» **YOUR TASK**:
The entries below are to be copied exactly, with nothing left out.

Front-end code edit data
----------------
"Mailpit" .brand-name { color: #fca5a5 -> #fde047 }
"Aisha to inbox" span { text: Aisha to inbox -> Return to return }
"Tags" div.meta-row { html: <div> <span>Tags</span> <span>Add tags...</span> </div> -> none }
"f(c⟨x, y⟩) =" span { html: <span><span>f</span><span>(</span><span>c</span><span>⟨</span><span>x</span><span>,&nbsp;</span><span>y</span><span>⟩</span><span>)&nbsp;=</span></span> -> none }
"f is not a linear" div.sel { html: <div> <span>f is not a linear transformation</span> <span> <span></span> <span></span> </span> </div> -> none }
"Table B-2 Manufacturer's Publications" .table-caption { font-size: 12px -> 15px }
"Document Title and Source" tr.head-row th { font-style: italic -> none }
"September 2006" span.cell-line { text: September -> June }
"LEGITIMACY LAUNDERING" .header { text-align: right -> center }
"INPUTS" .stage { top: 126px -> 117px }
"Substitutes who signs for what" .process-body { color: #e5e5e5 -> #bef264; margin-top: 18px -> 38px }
----------------
» **ANSWER BOX**:
"Mailpit" .brand-name { color: #fca5a5 -> #fde047 }
"Aisha to inbox" span { text: Aisha to inbox -> Return to return }
"Tags" div.meta-row { html: <div> <span>Tags</span> <span>Add tags...</span> </div> -> none }
"f(c⟨x, y⟩) =" span { html: <span><span>f</span><span>(</span><span>c</span><span>⟨</span><span>x</span><span>,&nbsp;</span><span>y</span><span>⟩</span><span>)&nbsp;=</span></span> -> none }
"f is not a linear" div.sel { html: <div> <span>f is not a linear transformation</span> <span> <span></span> <span></span> </span> </div> -> none }
"Table B-2 Manufacturer's Publications" .table-caption { font-size: 12px -> 15px }
"Document Title and Source" tr.head-row th { font-style: italic -> none }
"September 2006" span.cell-line { text: September -> June }
"LEGITIMACY LAUNDERING" .header { text-align: right -> center }
"INPUTS" .stage { top: 126px -> 117px }
"Substitutes who signs for what" .process-body { color: #e5e5e5 -> #bef264; margin-top: 18px -> 38px }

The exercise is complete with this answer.